[TASK GOAL]
Return, word for word, the line containing "Labeda voodoo speed" and every line after it through the last line of the records below.

[EXTRACTED DATA]

--- START ---

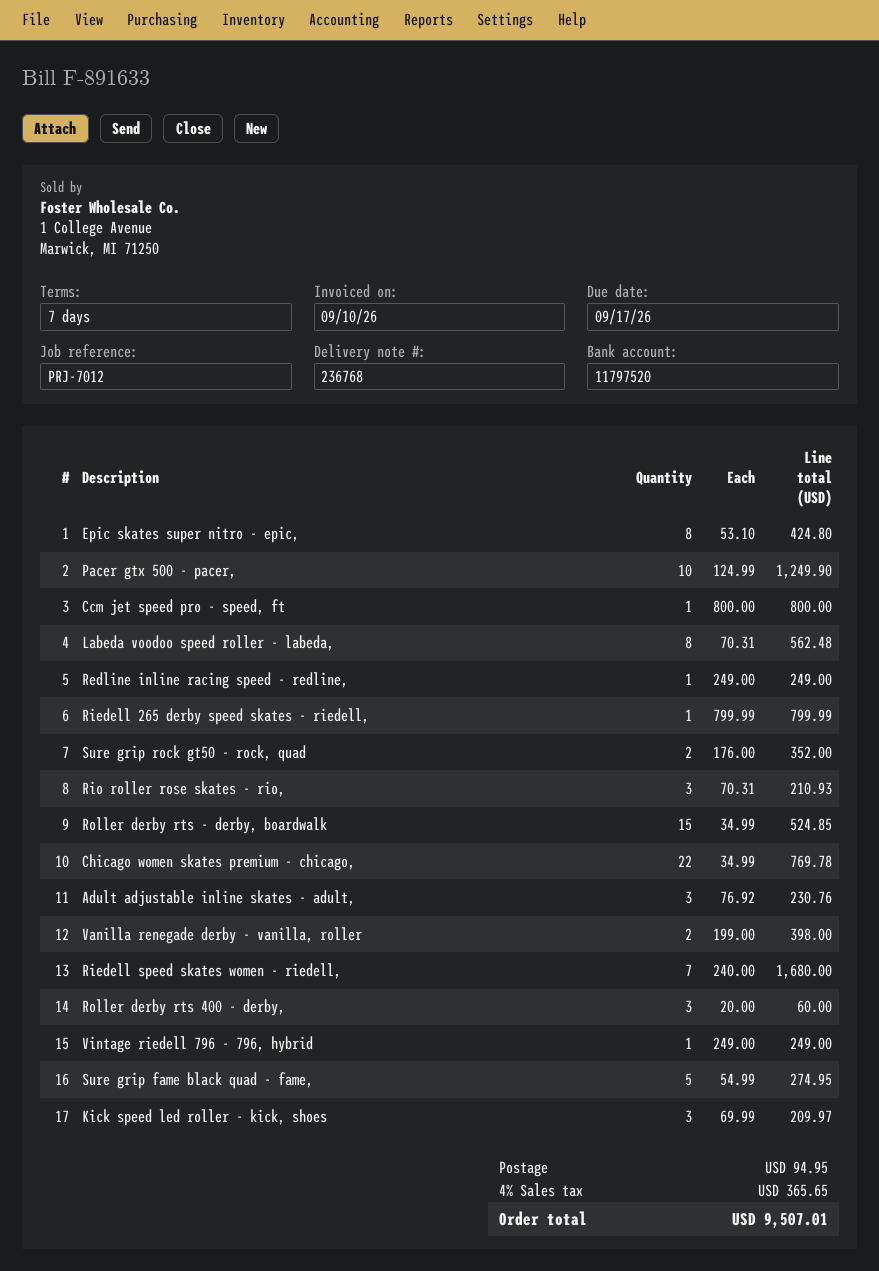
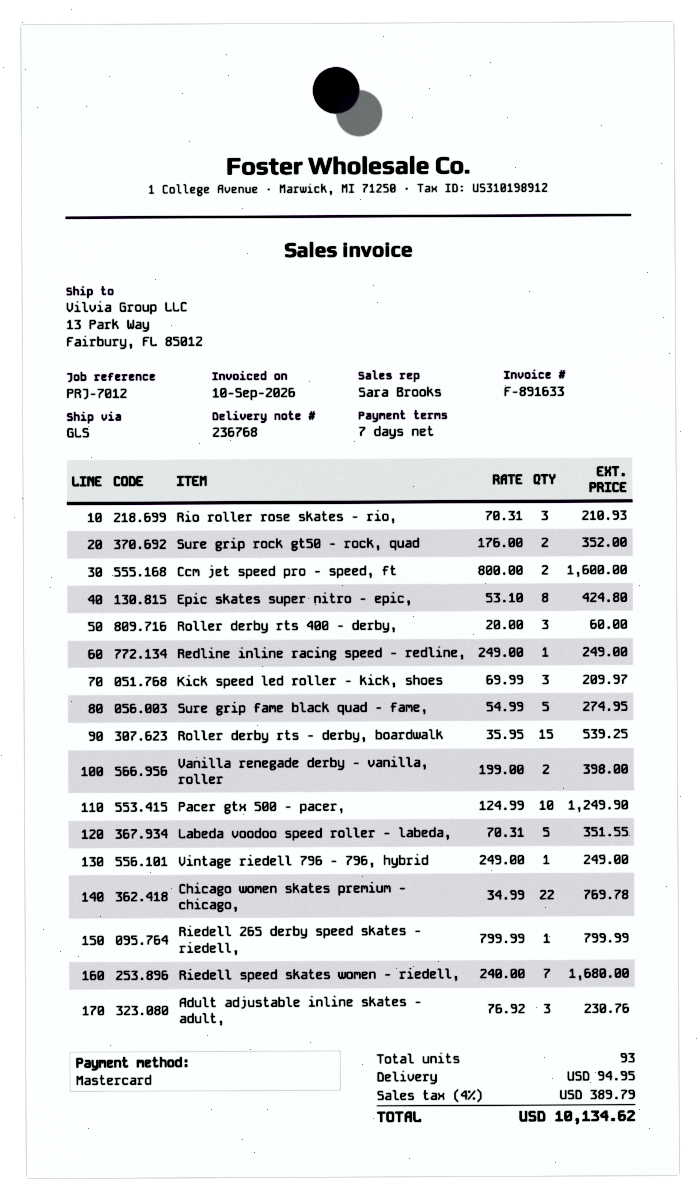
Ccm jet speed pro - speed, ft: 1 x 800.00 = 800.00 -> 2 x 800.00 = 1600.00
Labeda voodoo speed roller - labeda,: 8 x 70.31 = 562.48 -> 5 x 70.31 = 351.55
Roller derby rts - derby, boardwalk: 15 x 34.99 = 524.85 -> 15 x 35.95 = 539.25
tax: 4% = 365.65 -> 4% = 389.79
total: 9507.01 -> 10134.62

--- END ---

[COMPLETED TASK]
Labeda voodoo speed roller - labeda,: 8 x 70.31 = 562.48 -> 5 x 70.31 = 351.55
Roller derby rts - derby, boardwalk: 15 x 34.99 = 524.85 -> 15 x 35.95 = 539.25
tax: 4% = 365.65 -> 4% = 389.79
total: 9507.01 -> 10134.62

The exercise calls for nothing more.